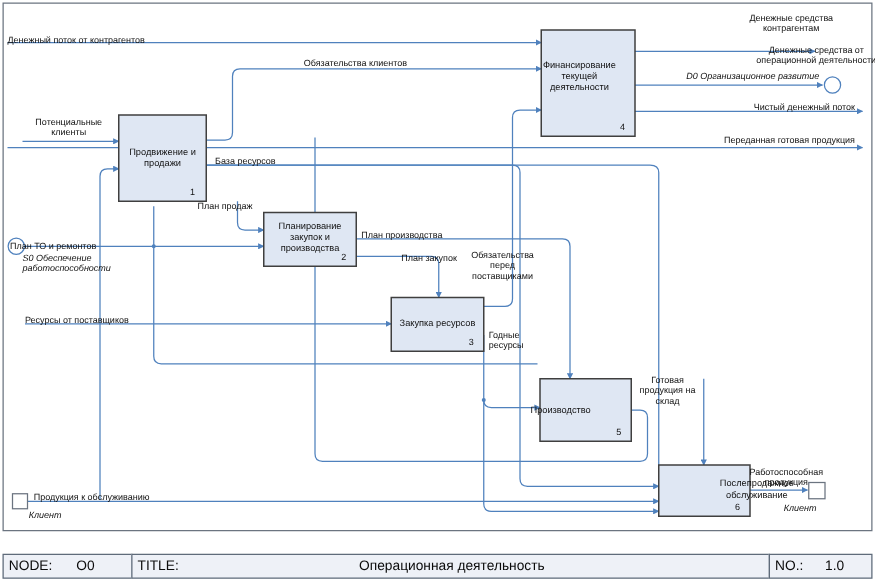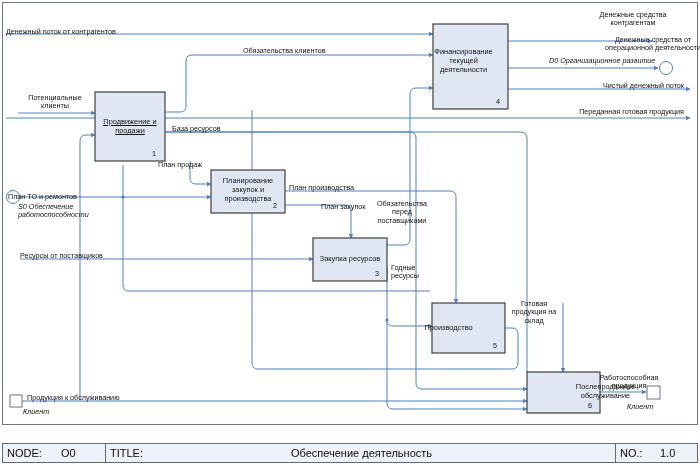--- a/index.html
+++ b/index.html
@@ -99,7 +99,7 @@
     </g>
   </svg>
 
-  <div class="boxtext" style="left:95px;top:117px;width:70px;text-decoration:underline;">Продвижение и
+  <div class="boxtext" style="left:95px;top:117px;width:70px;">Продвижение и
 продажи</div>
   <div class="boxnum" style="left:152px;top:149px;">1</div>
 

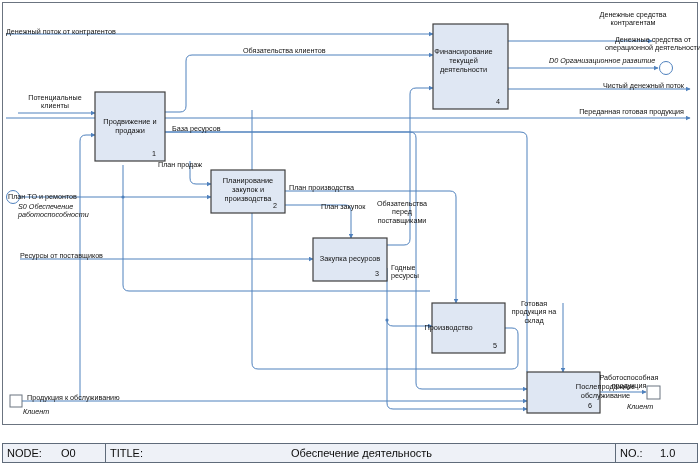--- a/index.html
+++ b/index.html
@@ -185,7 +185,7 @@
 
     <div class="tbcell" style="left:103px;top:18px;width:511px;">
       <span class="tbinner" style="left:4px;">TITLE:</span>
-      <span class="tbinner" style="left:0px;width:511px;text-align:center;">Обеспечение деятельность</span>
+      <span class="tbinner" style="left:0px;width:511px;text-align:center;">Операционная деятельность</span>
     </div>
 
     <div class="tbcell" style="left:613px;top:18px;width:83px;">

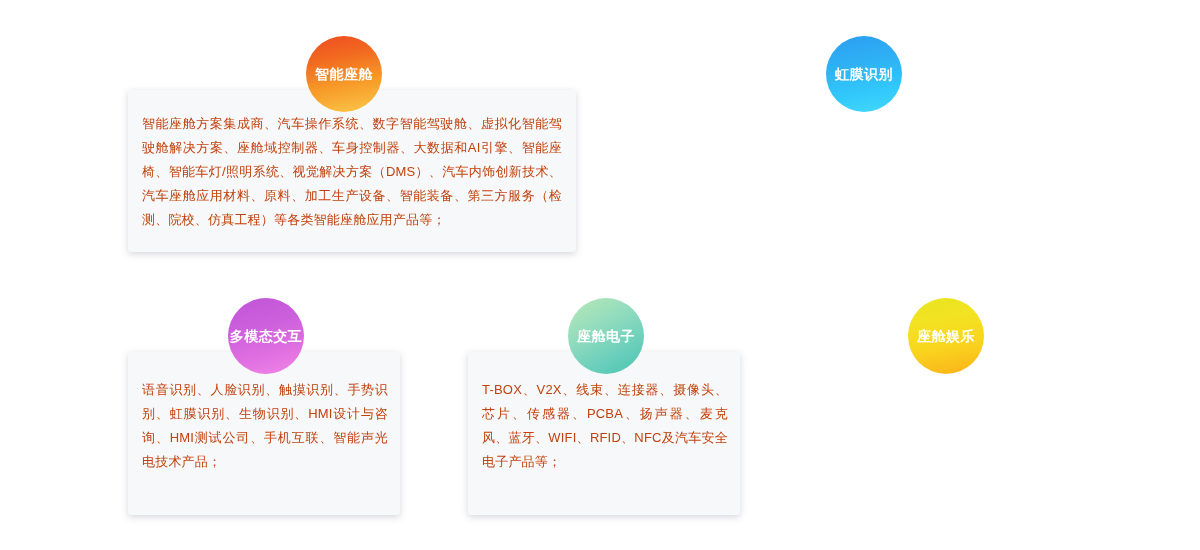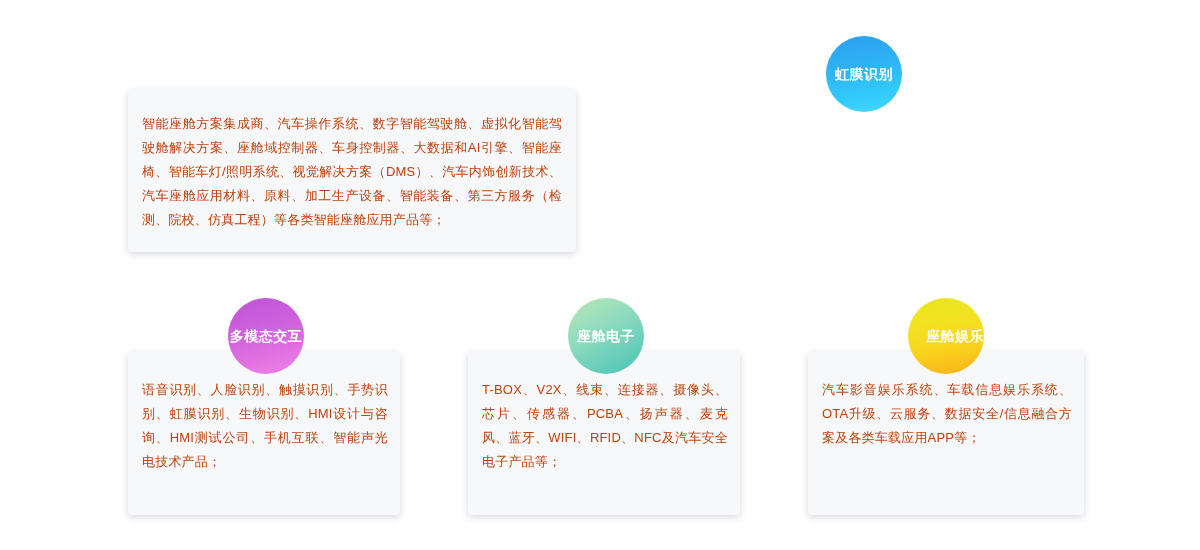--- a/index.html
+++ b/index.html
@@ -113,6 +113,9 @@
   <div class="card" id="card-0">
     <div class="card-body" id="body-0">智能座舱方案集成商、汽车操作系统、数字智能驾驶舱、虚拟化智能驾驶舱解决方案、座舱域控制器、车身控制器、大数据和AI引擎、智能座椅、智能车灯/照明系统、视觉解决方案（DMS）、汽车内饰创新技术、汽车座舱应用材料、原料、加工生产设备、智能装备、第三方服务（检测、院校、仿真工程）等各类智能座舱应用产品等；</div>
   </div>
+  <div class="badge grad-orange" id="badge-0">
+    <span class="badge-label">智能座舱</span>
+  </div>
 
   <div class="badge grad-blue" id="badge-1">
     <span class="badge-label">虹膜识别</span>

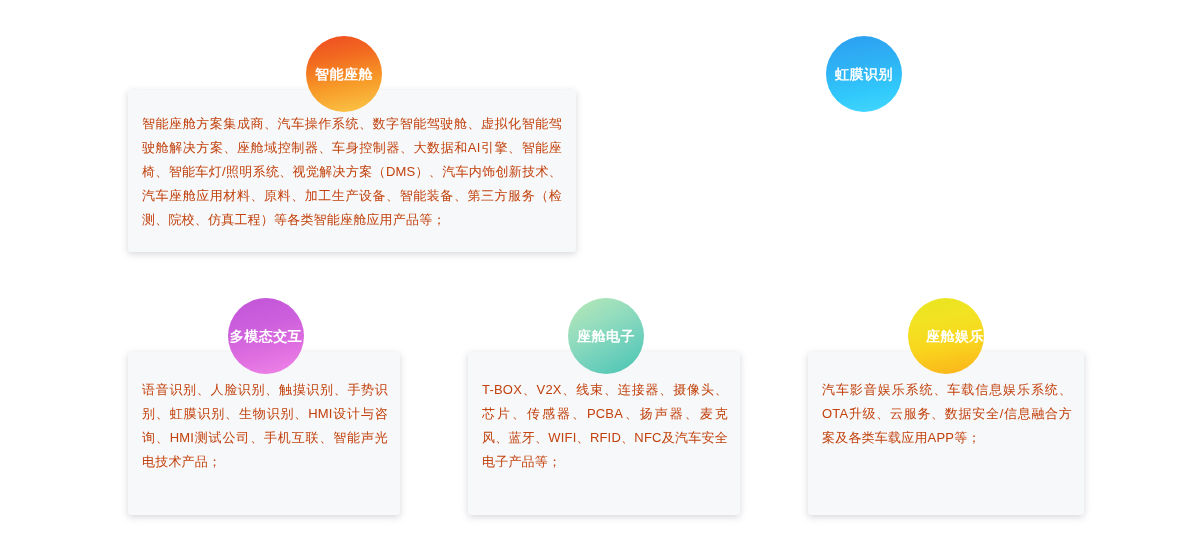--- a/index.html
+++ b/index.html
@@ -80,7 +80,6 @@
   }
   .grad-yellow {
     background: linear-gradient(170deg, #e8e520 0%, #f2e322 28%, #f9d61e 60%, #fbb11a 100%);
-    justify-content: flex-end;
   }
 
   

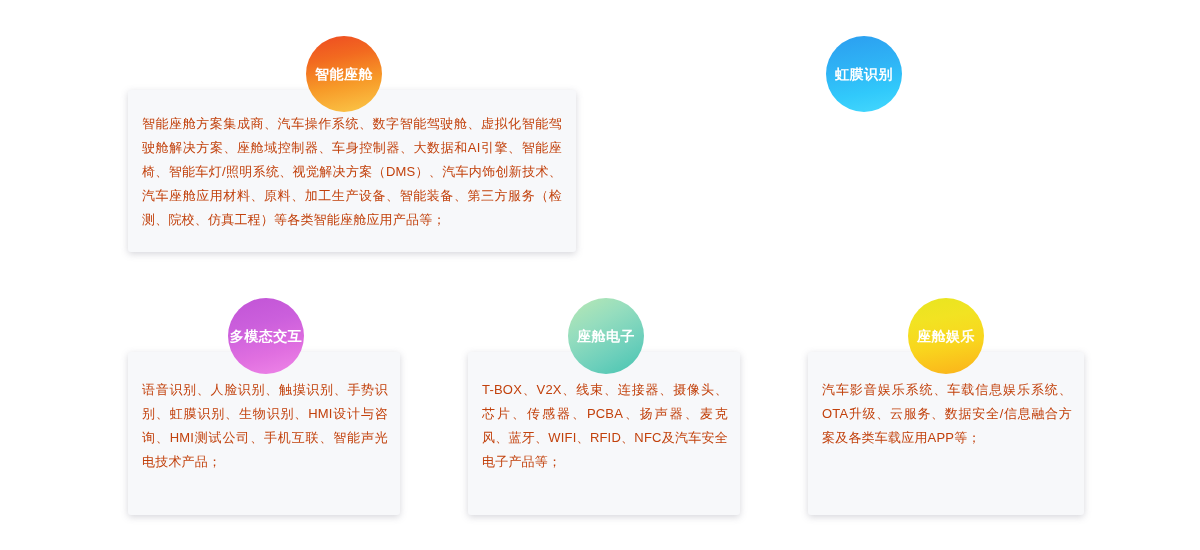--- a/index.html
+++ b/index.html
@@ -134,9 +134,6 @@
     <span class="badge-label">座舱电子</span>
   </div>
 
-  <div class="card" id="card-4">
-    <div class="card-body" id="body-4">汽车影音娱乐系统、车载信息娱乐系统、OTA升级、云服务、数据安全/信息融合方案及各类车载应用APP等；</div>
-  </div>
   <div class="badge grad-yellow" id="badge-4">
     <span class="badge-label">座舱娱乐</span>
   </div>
--
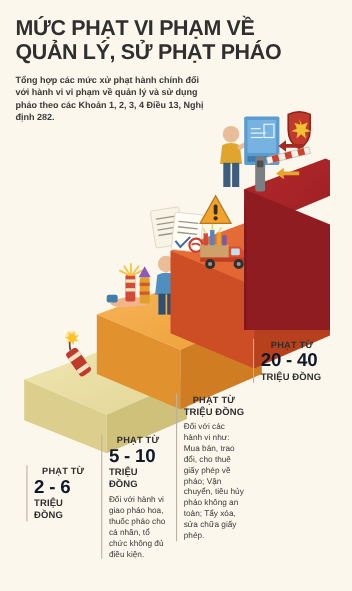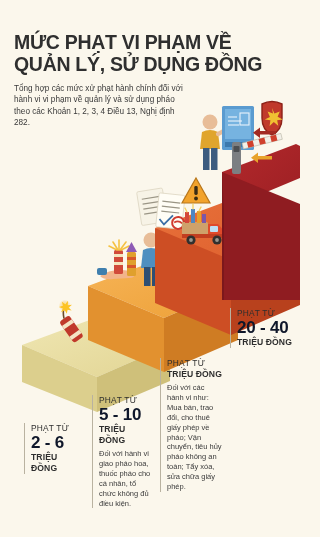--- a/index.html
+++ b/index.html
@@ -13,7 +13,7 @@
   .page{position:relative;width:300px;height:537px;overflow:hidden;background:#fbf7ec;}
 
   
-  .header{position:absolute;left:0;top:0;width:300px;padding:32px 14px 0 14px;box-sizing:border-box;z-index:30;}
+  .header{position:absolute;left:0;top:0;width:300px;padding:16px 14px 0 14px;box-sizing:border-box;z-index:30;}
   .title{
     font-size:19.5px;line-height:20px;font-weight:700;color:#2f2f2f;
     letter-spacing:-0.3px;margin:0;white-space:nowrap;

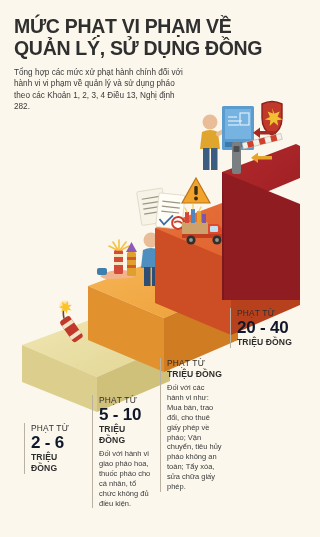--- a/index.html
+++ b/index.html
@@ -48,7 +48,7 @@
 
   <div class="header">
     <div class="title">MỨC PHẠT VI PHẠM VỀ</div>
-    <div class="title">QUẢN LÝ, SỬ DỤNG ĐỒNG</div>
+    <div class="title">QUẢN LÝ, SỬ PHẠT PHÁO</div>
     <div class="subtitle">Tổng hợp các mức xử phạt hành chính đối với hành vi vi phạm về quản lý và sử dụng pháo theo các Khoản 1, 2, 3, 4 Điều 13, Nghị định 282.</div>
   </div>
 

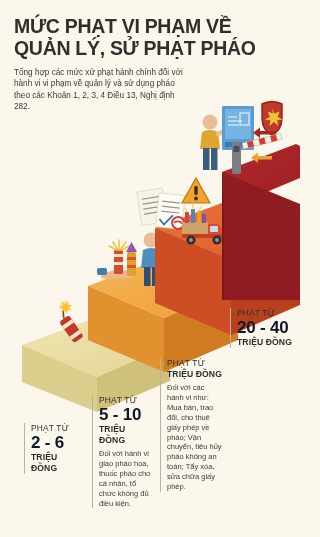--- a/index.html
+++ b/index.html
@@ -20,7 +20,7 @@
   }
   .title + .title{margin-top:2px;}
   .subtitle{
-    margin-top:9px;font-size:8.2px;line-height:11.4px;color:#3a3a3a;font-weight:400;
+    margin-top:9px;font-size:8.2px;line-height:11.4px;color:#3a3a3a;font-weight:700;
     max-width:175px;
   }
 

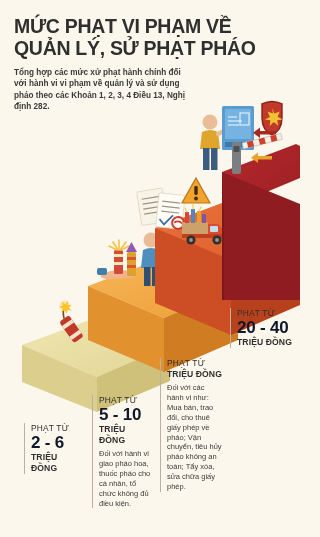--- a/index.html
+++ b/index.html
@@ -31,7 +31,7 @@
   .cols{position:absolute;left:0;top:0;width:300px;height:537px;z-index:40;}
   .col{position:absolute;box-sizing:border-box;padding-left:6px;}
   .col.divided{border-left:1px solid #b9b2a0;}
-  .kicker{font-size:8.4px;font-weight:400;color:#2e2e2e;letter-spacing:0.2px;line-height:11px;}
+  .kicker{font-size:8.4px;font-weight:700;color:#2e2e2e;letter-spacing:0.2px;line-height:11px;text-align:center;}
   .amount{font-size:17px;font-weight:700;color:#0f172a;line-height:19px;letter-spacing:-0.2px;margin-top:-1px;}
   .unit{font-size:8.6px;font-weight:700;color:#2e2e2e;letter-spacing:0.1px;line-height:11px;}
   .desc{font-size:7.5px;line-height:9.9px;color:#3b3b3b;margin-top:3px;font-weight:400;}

● Required action:
Given the word "padding", show every line of the records that contains it.

● Your response:
-  .header{position:absolute;left:0;top:0;width:300px;padding:32px 14px 0 14px;box-sizing:border-box;z-index:30;}
+  .header{position:absolute;left:0;top:0;width:300px;padding:16px 14px 0 14px;box-sizing:border-box;z-index:30;}
   .col{position:absolute;box-sizing:border-box;padding-left:6px;}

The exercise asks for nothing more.